Your copy should hold every record exactly and no images.

====== SUPPLIED RECORDS

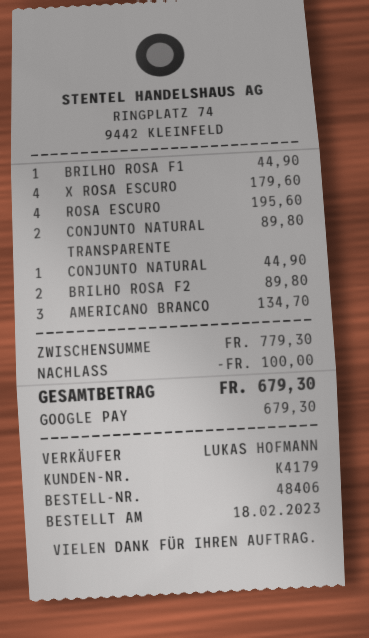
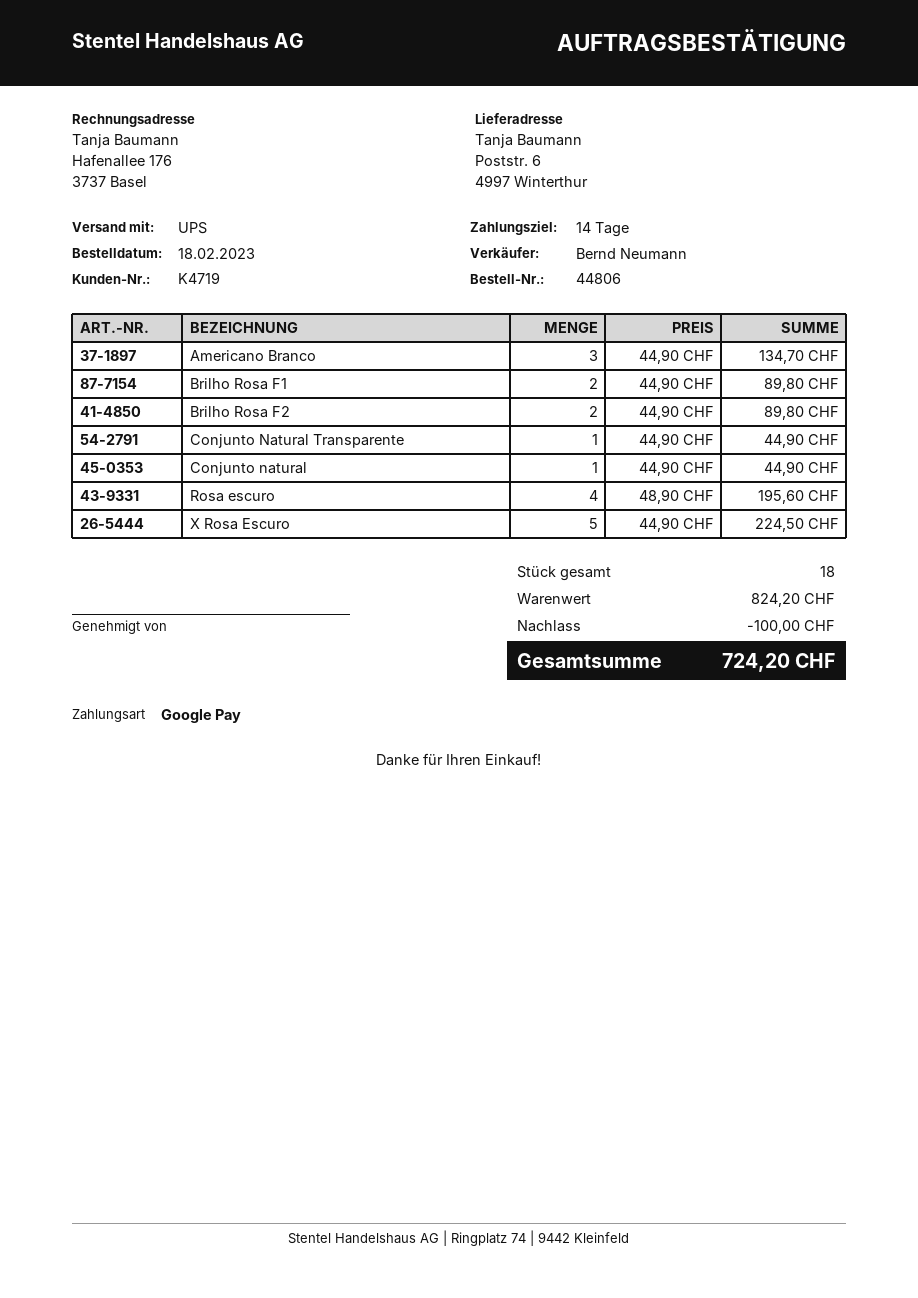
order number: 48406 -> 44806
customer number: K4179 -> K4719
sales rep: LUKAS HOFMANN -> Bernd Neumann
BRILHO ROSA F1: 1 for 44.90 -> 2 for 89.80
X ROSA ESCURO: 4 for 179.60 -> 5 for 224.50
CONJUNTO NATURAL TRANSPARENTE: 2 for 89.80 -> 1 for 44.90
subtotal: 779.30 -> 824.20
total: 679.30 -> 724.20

============

• [RESPONSE FOR THIS EXERCISE]
order number: 48406 -> 44806
customer number: K4179 -> K4719
sales rep: LUKAS HOFMANN -> Bernd Neumann
BRILHO ROSA F1: 1 for 44.90 -> 2 for 89.80
X ROSA ESCURO: 4 for 179.60 -> 5 for 224.50
CONJUNTO NATURAL TRANSPARENTE: 2 for 89.80 -> 1 for 44.90
subtotal: 779.30 -> 824.20
total: 679.30 -> 724.20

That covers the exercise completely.